A força política da fé.
*TESE:* a pobreza material aumenta a riqueza espiritual. Enquanto o Mercado tira de um lado e a Igreja ganha do outro, a Política media o jogo da fé. A transição religiosa começa pela periferia, onde poder público e outras religiões não se fizeram presentes no mesmo ritmo da concentração populacional. Ou seja, as igrejas evangélicas vêm assumindo o papel do Estado e da Família, com tração especial entre a população pobre e negra, alijada dos espaços hegemônicos.
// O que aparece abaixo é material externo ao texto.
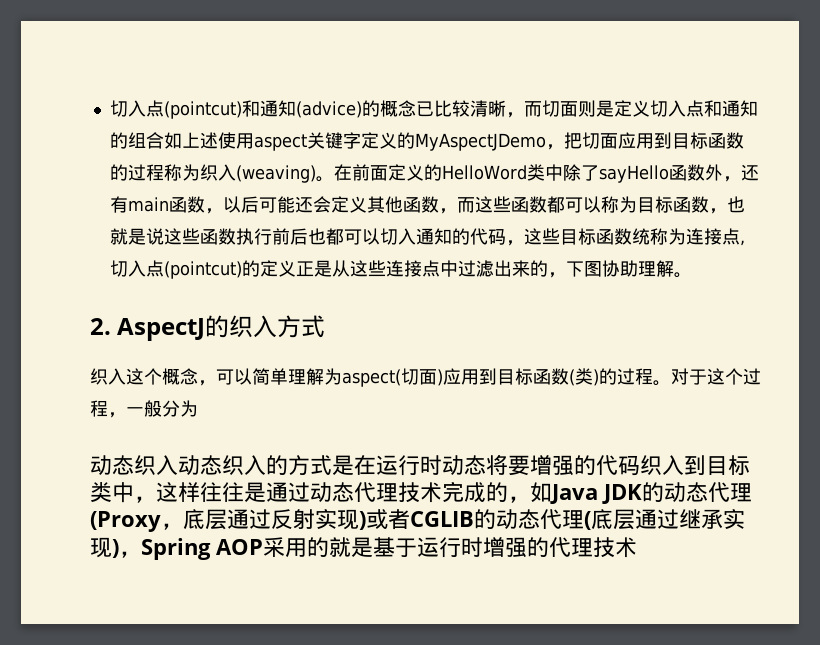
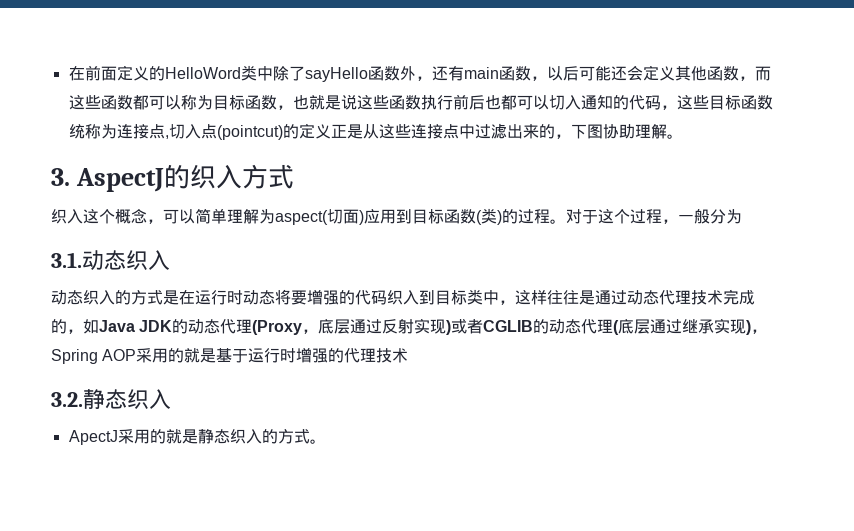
- 切入点(pointcut)和通知(advice)的概念已比较清晰，而切面则是定义切入点和通知的组合如上述使用aspect关键字定义的MyAspectJDemo，把切面应用到目标函数的过程称为织入(weaving)。
- 2. AspectJ的织入方式
+ 3. AspectJ的织入方式
- 动态织入动态织入的方式是在运行时动态将要增强的代码织入到目标类中，这样往往是通过动态代理技术完成的，如Java JDK的动态代理(Proxy，底层通过反射实现)或者CGLIB的动态代理(底层通过继承实现)，Spring AOP采用的就是基于运行时增强的代理技术
+ 3.1.动态织入
+ 动态织入的方式是在运行时动态将要增强的代码织入到目标类中，这样往往是通过动态代理技术完成的，如Java JDK的动态代理(Proxy，底层通过反射实现)或者CGLIB的动态代理(底层通过继承实现)，Spring AOP采用的就是基于运行时增强的代理技术
+ 3.2.静态织入
+ ApectJ采用的就是静态织入的方式。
Os evangélicos ampliaram a presença na sociedade (hoje eles têm 178.511 igrejas com CNPJs cadastrados). E o aumento não foi só de templos e fiéis, mas também de parlamentares na bancada da fé no Congresso (ao todo, já elegeram 332 parlamentares). Dois partidos de centro-direita, Republicanos e PL, foram a principal guarida deles.
De todos os templos abertos na última década, 80% deles são evangélicos (só de 2013 a 2022 foram abertos 71.745 novos templos evangélicos do total de 89,2 mil igrejas abertas no país inteiro). Estamos falando de *21 igrejas evangélicas abertas por dia (é quase 1 por hora)!* Nesse ritmo, é esperado que esse grupo ultrapasse os católicos nos próximos dez anos (os evangélicos serão maioria no ano de 2032!).
Como explicar esse “Boom Protestante”? Ora, além dos processos de formação de pastores, da forte abertura de igrejas, da pluralidade e descentralização do movimento protestante e da interpretação do texto bíblico atrelado à carência do fiel, ele também está atrelado à comunicação de massa, como a forte presença do gênero religioso na TV, no rádio e nas redes sociais além da forte emoção da música gospel. Porém, *a investida mais certeira foi nos vácuos de assistência espiritual e material* (as chagas abertas pelo crime organizado, a pobreza e o esvaziamento econômico foram consoladas pelo atendimento de igrejas evangélicas em cultos e ações sociais, que incluíam alfabetização e distribuição de cestas básicas). Nesses locais, poder público e Igreja Católica não conseguiram se fazer representar com a intensidade dos evangélicos. Enfim, tudo isso alimenta a potência eleitoral dessa gente e fortes impactos na política (só a Assembleia de Deus, com 43.578 templos, elegeu sozinha 110 deputados e senadores de 2002 para cá).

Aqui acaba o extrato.